Start of Block

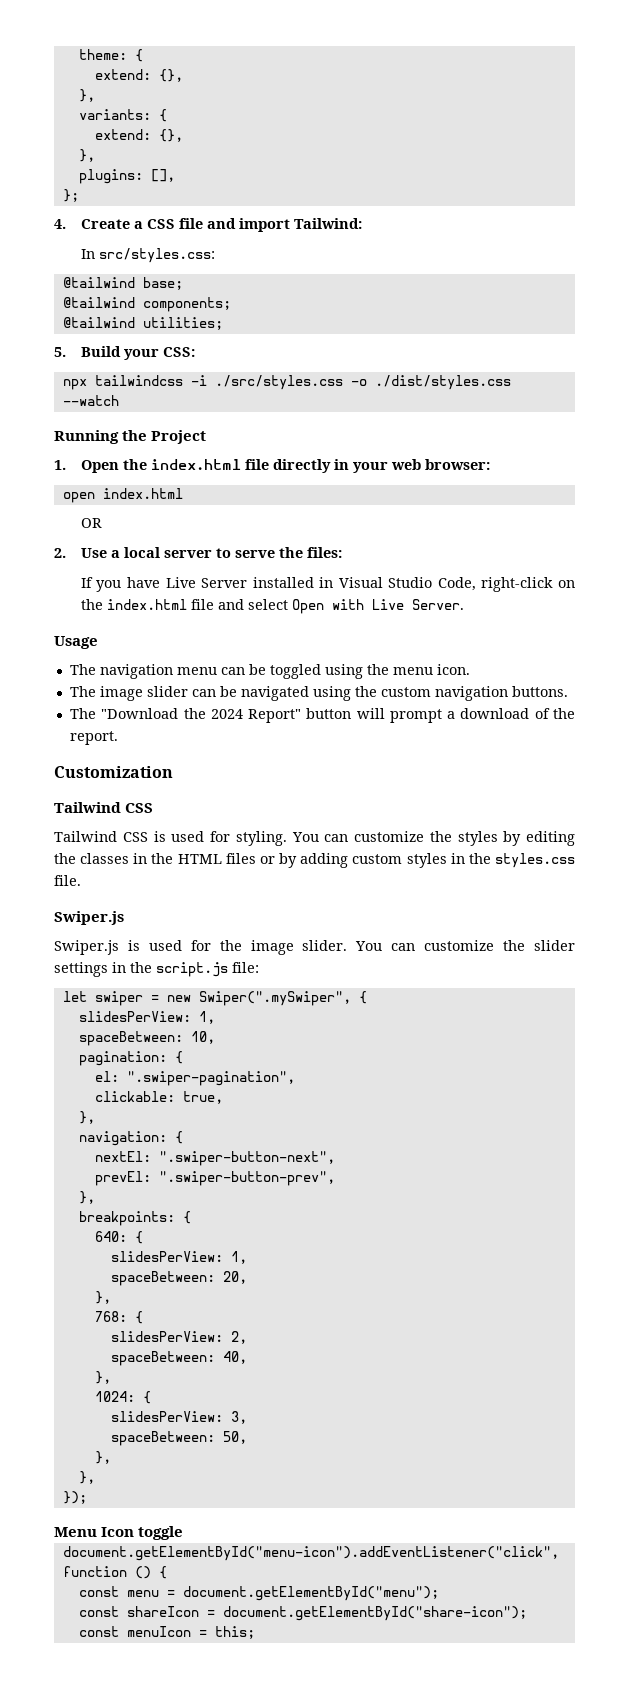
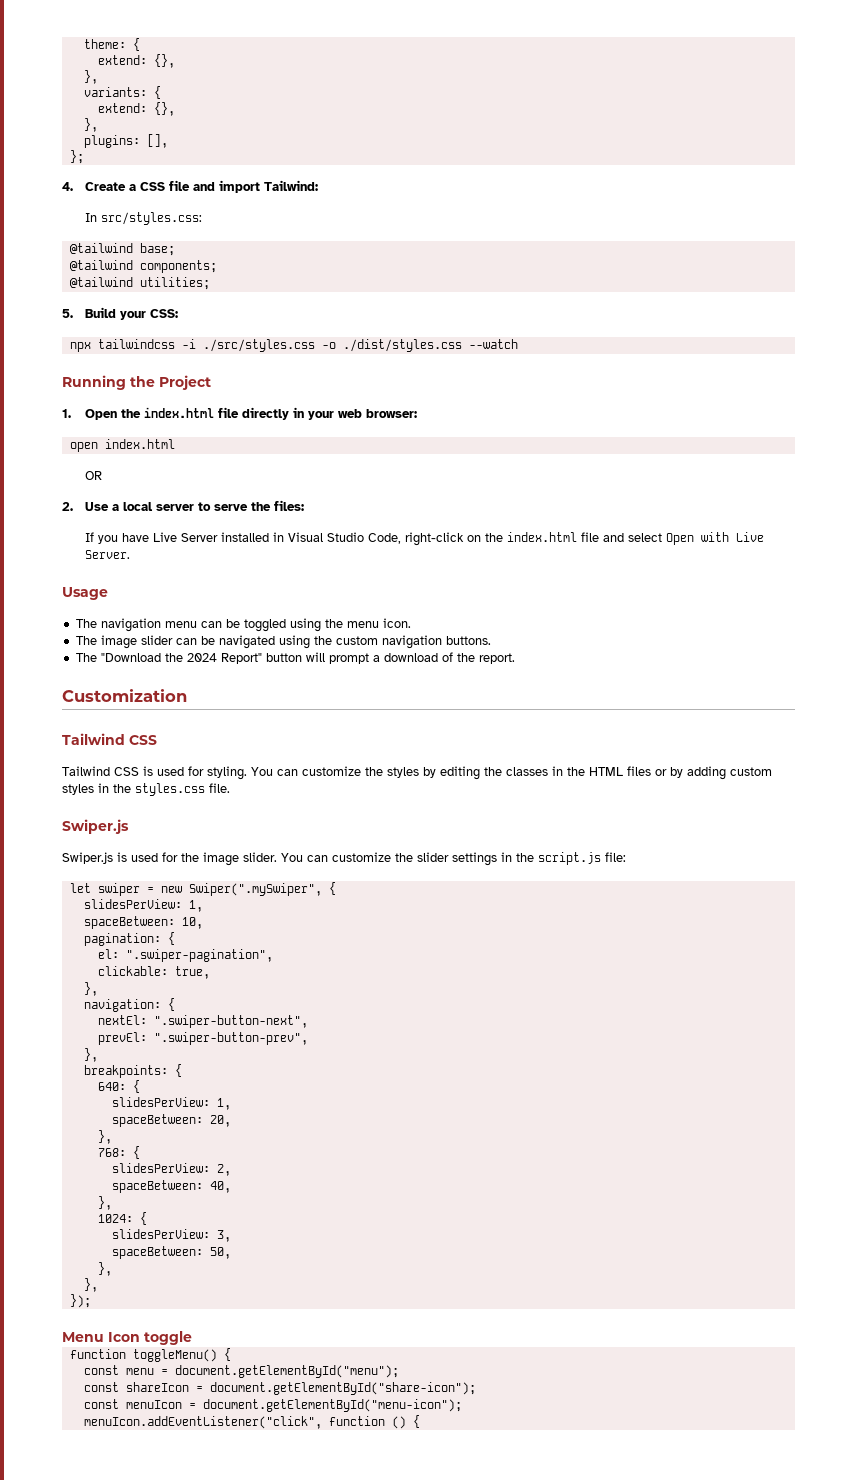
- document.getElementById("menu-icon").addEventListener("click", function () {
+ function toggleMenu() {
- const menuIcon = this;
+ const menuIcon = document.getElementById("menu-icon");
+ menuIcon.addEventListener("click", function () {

End of Block

** Task prompt **
Answer with a single number, the count of lines above that contain "menuIcon".

** Written solution **
3